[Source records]
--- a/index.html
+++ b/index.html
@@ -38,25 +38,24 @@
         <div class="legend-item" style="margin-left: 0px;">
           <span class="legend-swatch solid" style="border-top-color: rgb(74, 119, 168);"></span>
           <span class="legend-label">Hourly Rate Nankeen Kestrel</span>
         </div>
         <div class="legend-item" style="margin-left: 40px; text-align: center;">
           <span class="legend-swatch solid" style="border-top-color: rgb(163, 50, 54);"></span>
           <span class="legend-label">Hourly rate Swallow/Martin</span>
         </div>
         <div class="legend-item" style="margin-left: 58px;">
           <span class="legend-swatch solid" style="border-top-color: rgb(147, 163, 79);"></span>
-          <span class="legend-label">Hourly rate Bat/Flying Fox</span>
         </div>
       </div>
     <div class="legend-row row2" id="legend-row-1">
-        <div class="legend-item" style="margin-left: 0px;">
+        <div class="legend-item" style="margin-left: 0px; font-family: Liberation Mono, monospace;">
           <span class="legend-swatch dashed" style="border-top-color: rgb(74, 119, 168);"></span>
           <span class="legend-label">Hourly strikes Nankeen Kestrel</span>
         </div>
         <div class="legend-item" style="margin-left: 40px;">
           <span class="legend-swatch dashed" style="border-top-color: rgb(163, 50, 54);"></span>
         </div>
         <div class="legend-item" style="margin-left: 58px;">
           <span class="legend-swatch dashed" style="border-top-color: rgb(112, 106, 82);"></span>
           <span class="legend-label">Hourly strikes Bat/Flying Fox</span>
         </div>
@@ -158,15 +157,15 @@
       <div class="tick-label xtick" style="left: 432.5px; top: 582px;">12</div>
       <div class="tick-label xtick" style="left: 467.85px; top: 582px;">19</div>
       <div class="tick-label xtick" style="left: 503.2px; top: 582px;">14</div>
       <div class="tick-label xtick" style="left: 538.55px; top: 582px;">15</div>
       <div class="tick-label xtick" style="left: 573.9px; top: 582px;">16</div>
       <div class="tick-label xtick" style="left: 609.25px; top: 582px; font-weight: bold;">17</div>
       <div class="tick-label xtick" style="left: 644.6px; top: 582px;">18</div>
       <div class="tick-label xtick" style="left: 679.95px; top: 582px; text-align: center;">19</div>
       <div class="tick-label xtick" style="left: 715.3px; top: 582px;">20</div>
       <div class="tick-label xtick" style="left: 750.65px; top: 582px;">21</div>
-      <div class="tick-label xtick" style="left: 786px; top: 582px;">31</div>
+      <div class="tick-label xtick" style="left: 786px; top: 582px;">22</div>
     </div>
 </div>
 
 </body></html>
---
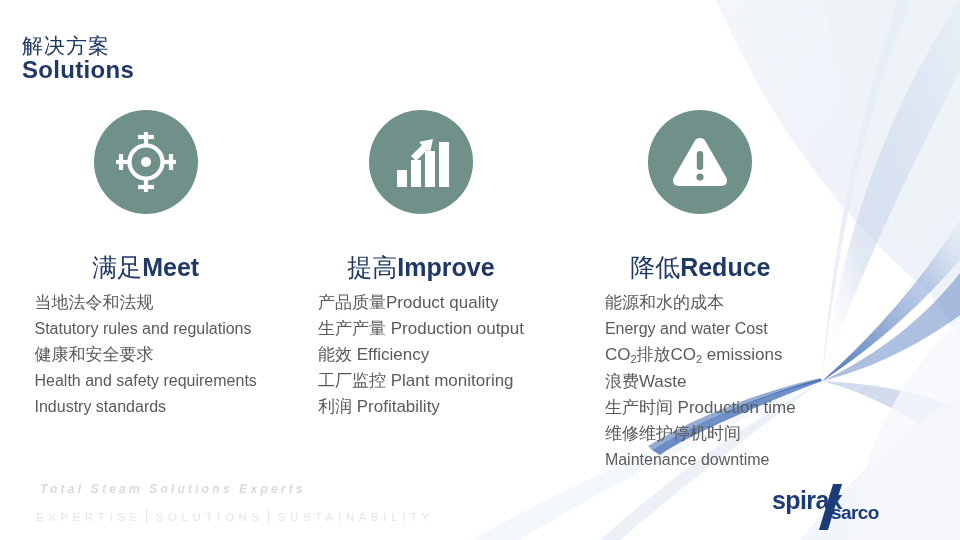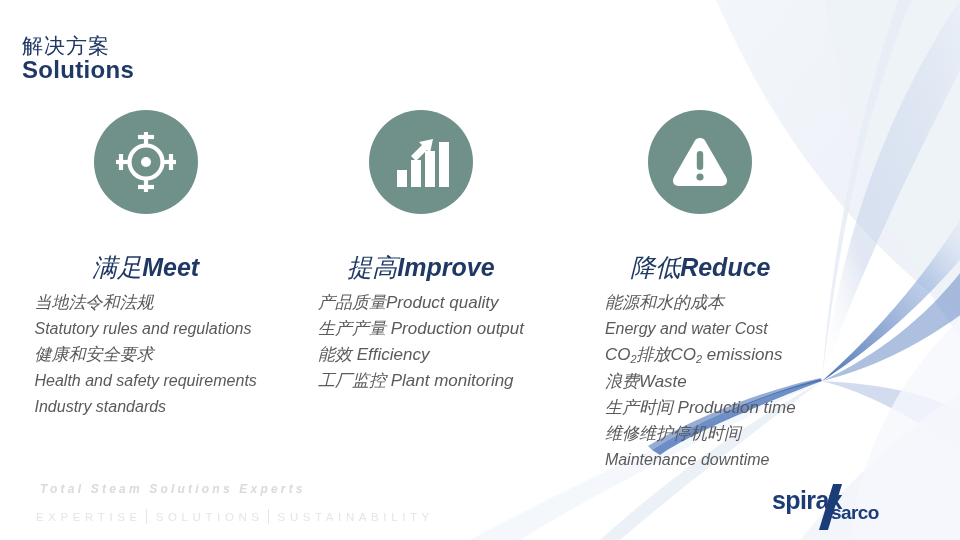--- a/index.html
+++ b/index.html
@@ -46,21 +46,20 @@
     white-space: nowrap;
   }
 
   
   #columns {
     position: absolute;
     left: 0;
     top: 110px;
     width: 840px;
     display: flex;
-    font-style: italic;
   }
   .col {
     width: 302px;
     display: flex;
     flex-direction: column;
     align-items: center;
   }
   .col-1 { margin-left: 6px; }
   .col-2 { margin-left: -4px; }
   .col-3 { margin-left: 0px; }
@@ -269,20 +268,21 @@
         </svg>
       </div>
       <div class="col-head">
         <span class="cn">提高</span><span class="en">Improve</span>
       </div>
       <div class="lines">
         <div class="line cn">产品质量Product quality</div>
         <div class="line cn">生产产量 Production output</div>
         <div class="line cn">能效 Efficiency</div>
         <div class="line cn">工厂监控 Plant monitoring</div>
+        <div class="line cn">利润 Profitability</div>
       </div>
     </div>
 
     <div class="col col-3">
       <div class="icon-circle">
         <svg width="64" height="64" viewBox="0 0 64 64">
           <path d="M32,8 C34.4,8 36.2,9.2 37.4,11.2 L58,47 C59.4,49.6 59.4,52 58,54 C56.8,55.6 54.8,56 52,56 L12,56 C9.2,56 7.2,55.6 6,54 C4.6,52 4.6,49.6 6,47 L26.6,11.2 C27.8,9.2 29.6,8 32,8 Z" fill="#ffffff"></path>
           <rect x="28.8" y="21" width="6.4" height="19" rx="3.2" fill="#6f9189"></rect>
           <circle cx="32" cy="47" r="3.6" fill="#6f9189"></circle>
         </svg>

EXERCISE: Extract every line of the records above that contains the word "font".

SOLUTION TO THE PROBLEM:
+        <div class="legend-item" style="margin-left: 0px; font-family: Liberation Mono, monospace;">
       <div class="tick-label xtick" style="left: 609.25px; top: 582px; font-weight: bold;">17</div>
-    font-style: italic;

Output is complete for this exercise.